Hack’s forays into sci-fi are infrequent but usually rewarding. This one has Lieutenant Uhura of “Star Trek” jumping ship at the end of the movie where they go back to the twentieth century to save whales so that she can continue her love affair with a Hack Werker-like writer of pulp fiction novels who she met while Captain Kirk was off hitting on a hot marine biologist.

Agent 99

Hack was a huge fan of “Get Smart” and, as always, became sexually obsessed with its costar Barbara Feldon. This novelization has Agent 99 going undercover as a prostitute who specializes in anal sex in order to infiltrate KAOS and get a binder of top secret information. Most copies were recalled after a lawsuit from NBC but the few that are available on eBay prove that the book is really as bad as it sounds.

The House Dick

Hack came to sexual maturity in an age when hotels still employed house detectives to ensure that couples who stayed under their roofs were married and not just there for Godless hanky panky. Since the vast majority of his sexual activity at the time was with syphilitic prostitutes, he carried a bogus marriage license to display at check-in which would typically result in his being beaten to a pulp in the alley behind the hotel by the house dick. This novel is a remembrance of those golden times.

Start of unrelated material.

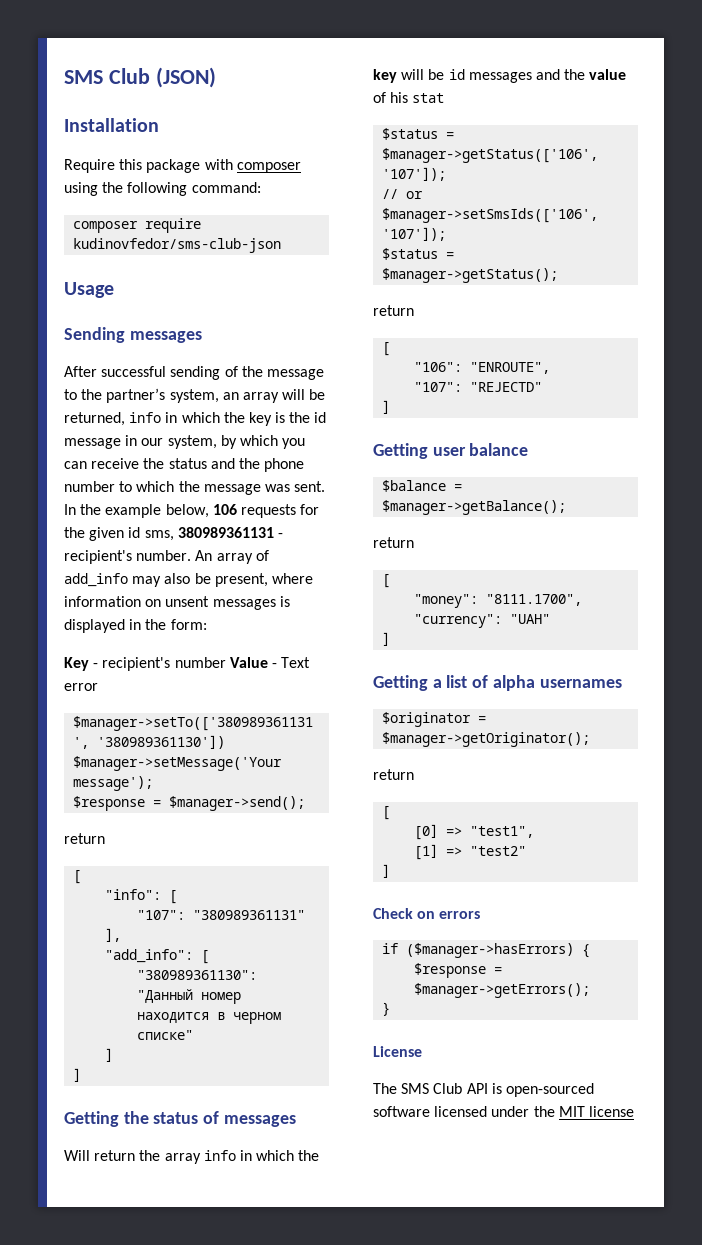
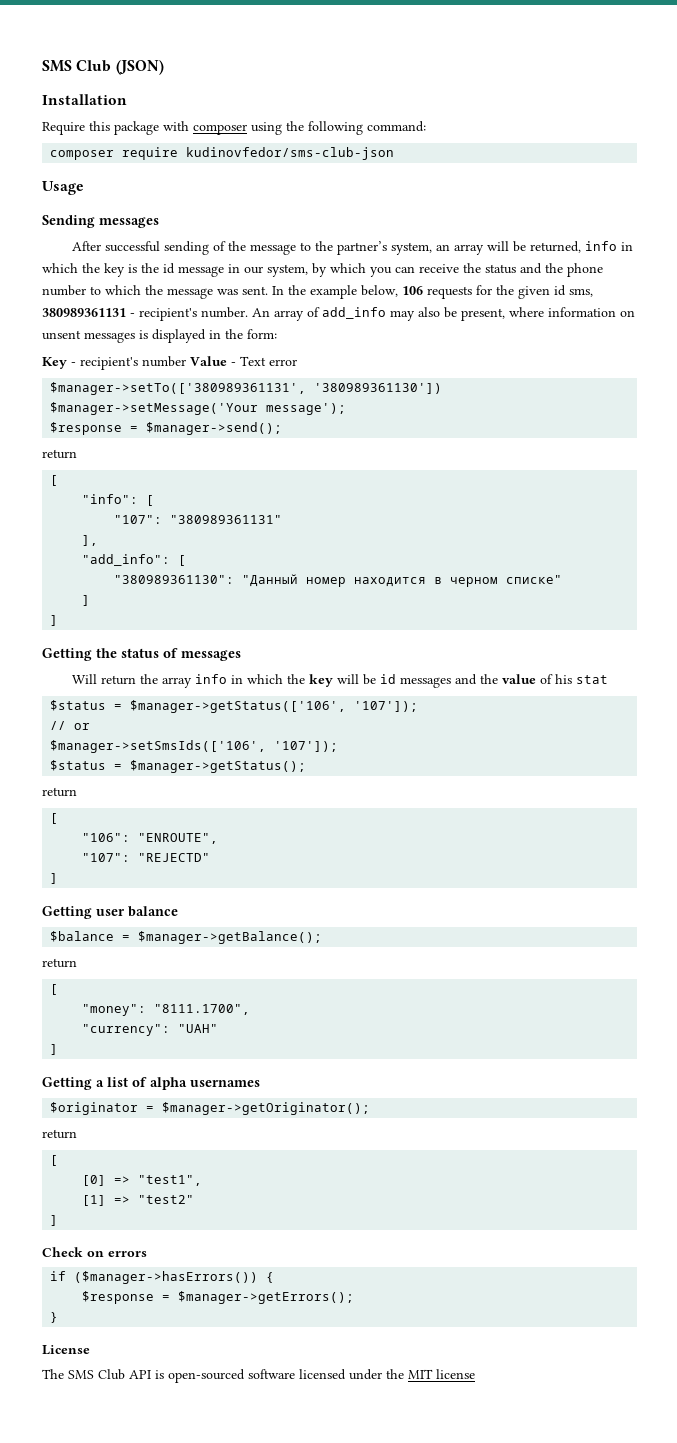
[406,943,575,958] ($manager->hasErrors) -> [74,1271,259,1284] ($manager->hasErrors())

The Client was on the Titanic

Hack’s obsession with actress Frances Fisher caused him to watch the film “Titanic” over a hundred times and he became consumed with theory that the door that Rose floated to safety on at the end while Jack froze to death clinging to its side was easily big enough to hold Rose and Jack. While most of Hack’s books top out at about 175-200 pages, this one is over fifteen hundred pages long because it contains Hack’s elaborate theories about why the door couldn’t hold them both.